Students and parents planning to borrow federal student loans between July 1, 2014 and June 30, 2015 will be paying more in interest than they did in the 2013-2014 school year. Federal student loan interest rates are tied to the 10-year Treasury. The yield of the auction held today was 0.80% higher than last year’s which means federal student loan interest rates will increase by the same margin.
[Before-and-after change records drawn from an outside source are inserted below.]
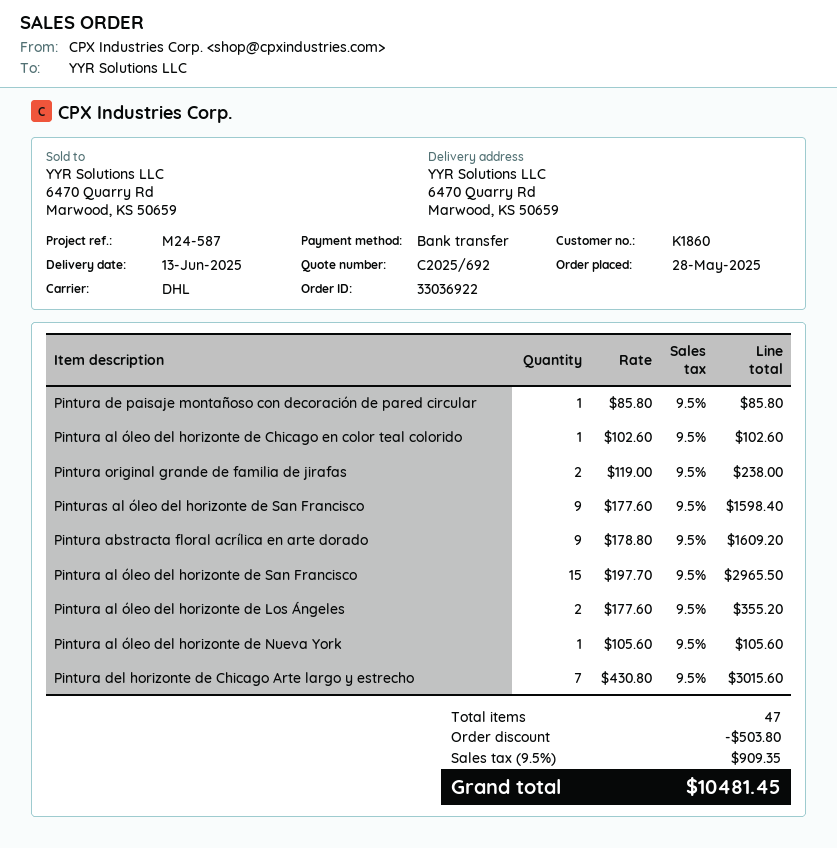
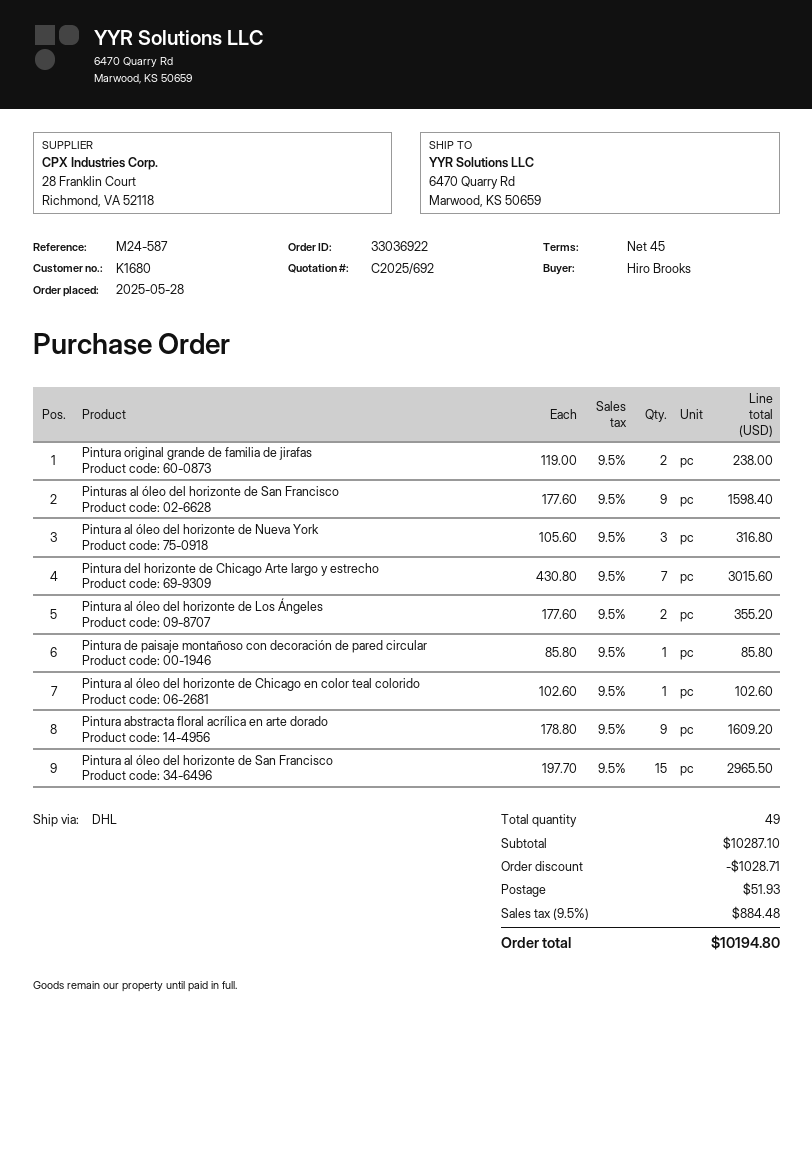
customer number: K1860 -> K1680
Pintura al óleo del horizonte de Nueva York: 1 x 105.60 = 105.60 -> 3 x 105.60 = 316.80
total quantity: 47 -> 49
discount: 503.80 -> 1028.71
shipping: none -> 51.93
tax: 9.5% = 909.35 -> 9.5% = 884.48
total: 10481.45 -> 10194.80

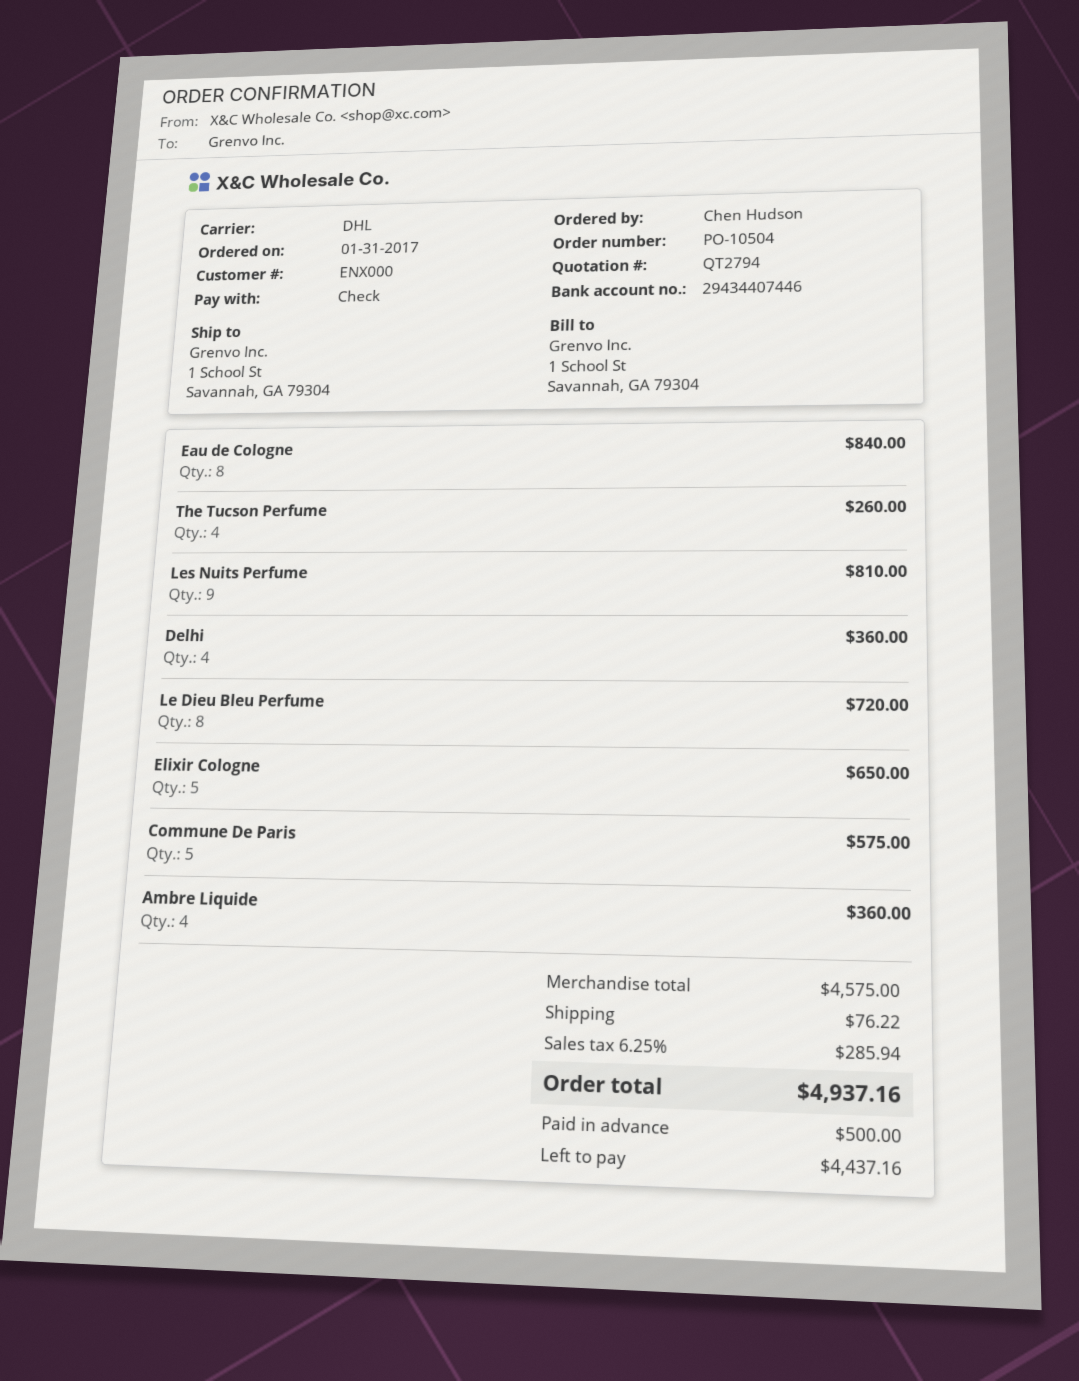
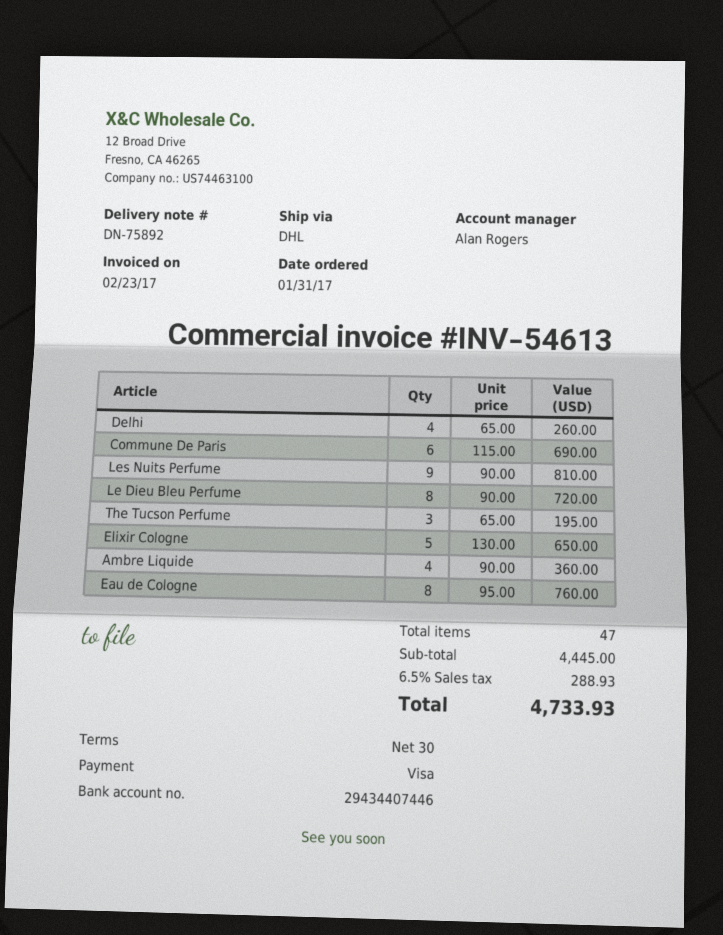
payment method: cheque -> Visa
Eau de Cologne: 8 for 840.00 -> 8 for 760.00
The Tucson Perfume: 4 for 260.00 -> 3 for 195.00
Delhi: 4 for 360.00 -> 4 for 260.00
Commune De Paris: 5 for 575.00 -> 6 for 690.00
subtotal: 4575.00 -> 4445.00
shipping: 76.22 -> none
tax: 6.25% = 285.94 -> 6.5% = 288.93
total: 4937.16 -> 4733.93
Here is a breakdown of the new federal student loan interest rates by program:
|Federal Student Loan Interest Rates 2014-2015|
|Direct Subsidized/Unsubsidized Student Loans – Undergraduates||4.66%|
|Direct Unsubsidized Student Loans – Graduate Students||6.21%|
|Direct PLUS Loan for Graduate and Professional Students||7.21%|
|Direct PLUS Loan for Parents||7.21%|
Federal student loan rates are locked in for the period in which they are borrowed. The new, higher rates will only apply to loans borrowed in the 2014-2015 academic year. Rates will be reset again during the 10-year Treasury note auction held the prior for June 1, 2015 for the 2015-2016 school year.
With the rise in rates all but assured, Senator Elizabeth Warren, along with 22 Democrat co-sponsors introduced legislation yesterday aimed at allowing borrowers of either federal or private student loans to refinance at today’s low rates. Student loans held by the Department of Education have generated over $65 billion in revenue over the past few years. Mass consolidation of previously ineligible loans is likely to eliminate that profit. Warren proposes increasing taxes on the wealthiest of Americans to cover the revenue shortfall. As such, the legislation isn’t likely to garner the bipartisan support needed to move forward unless a compromise on how to pay for it can be offered.